Your goal >>
Below is a block of entries; repeat all of it exactly but omit the pictures.

*** Begin section ***

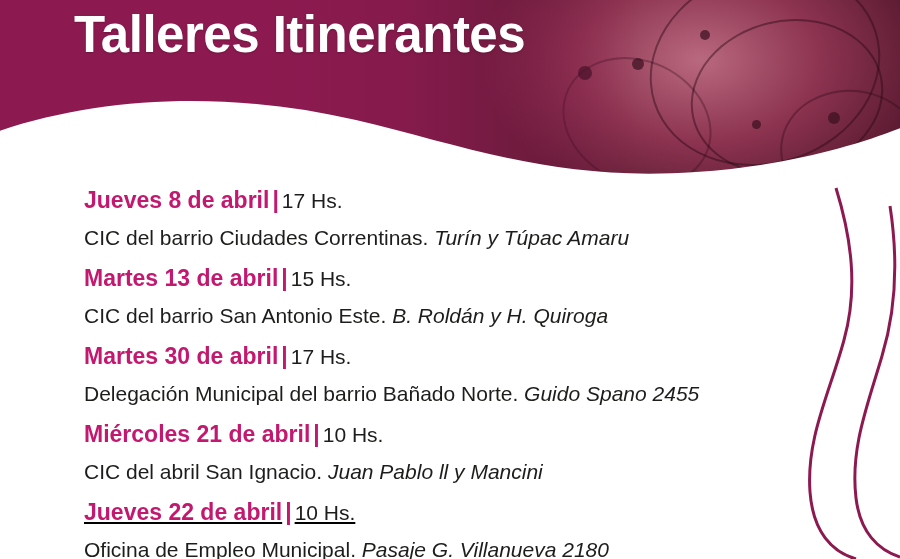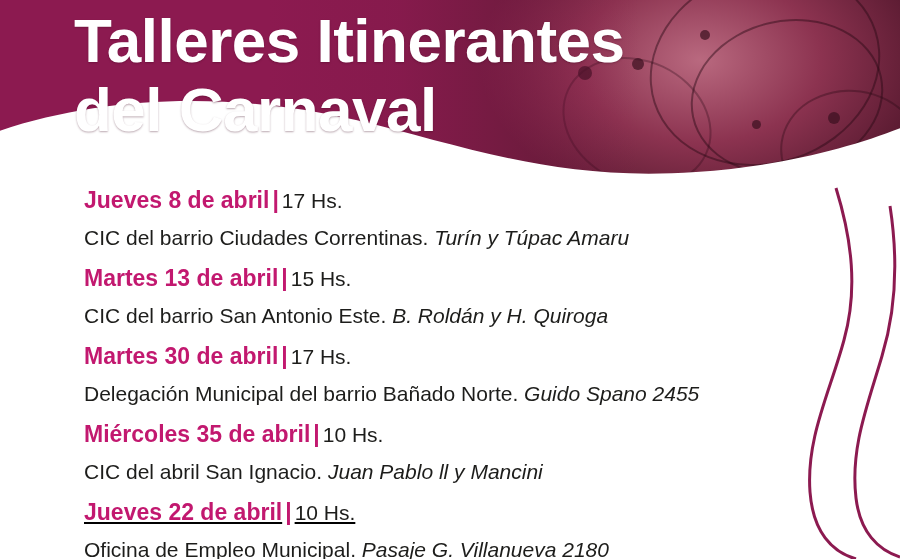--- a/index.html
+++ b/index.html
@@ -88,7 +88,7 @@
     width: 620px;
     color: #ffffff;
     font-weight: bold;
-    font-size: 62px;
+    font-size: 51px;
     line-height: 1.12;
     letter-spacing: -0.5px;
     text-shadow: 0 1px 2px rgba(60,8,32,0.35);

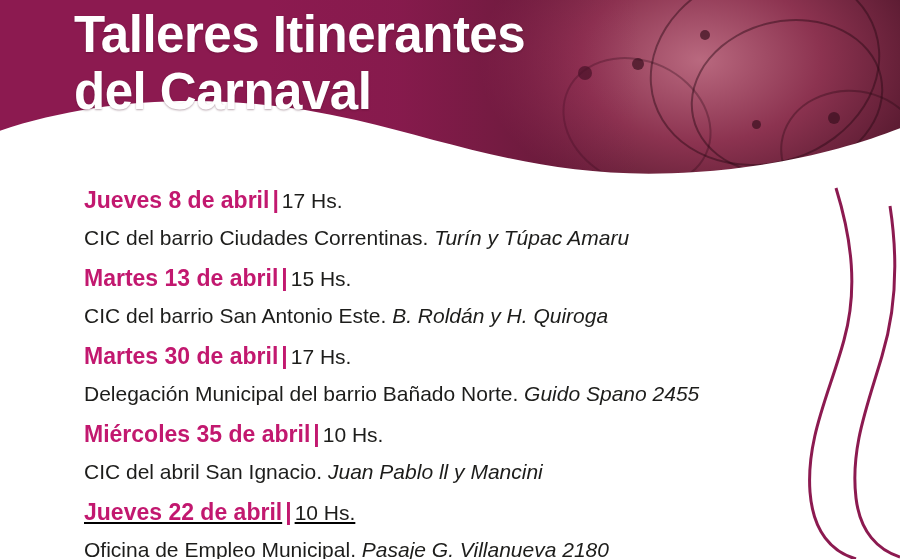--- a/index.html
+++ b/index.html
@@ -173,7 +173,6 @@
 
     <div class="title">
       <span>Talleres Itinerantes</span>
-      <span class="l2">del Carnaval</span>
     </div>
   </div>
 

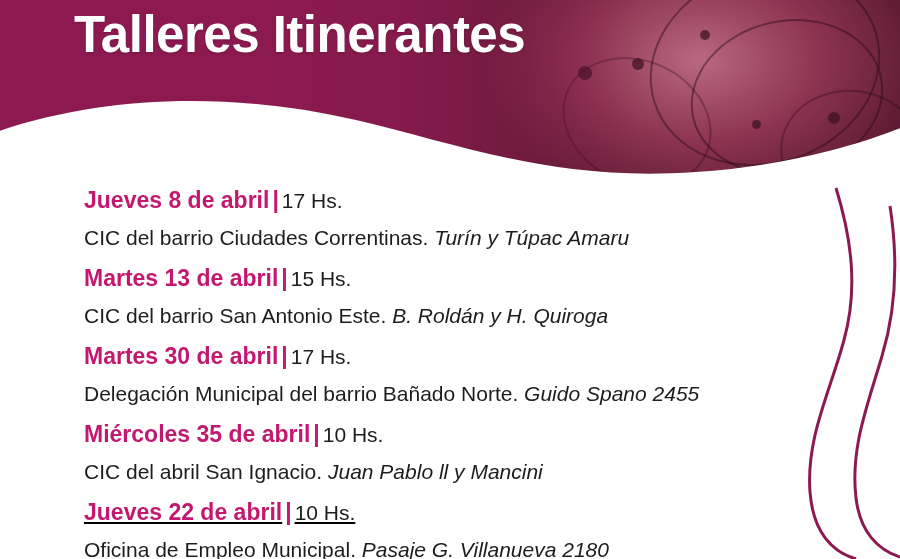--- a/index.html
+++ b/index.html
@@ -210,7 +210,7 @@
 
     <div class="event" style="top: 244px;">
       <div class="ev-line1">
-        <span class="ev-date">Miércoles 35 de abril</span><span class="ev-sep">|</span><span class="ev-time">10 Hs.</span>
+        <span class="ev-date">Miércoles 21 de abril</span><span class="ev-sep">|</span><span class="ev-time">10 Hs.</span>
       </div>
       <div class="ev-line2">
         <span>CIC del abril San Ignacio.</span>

*** End section ***

Answer box >>
--- a/index.html
+++ b/index.html
@@ -88,7 +88,7 @@
     width: 620px;
     color: #ffffff;
     font-weight: bold;
-    font-size: 62px;
+    font-size: 51px;
     line-height: 1.12;
     letter-spacing: -0.5px;
     text-shadow: 0 1px 2px rgba(60,8,32,0.35);

--- a/index.html
+++ b/index.html
@@ -173,7 +173,6 @@
 
     <div class="title">
       <span>Talleres Itinerantes</span>
-      <span class="l2">del Carnaval</span>
     </div>
   </div>
 

--- a/index.html
+++ b/index.html
@@ -210,7 +210,7 @@
 
     <div class="event" style="top: 244px;">
       <div class="ev-line1">
-        <span class="ev-date">Miércoles 35 de abril</span><span class="ev-sep">|</span><span class="ev-time">10 Hs.</span>
+        <span class="ev-date">Miércoles 21 de abril</span><span class="ev-sep">|</span><span class="ev-time">10 Hs.</span>
       </div>
       <div class="ev-line2">
         <span>CIC del abril San Ignacio.</span>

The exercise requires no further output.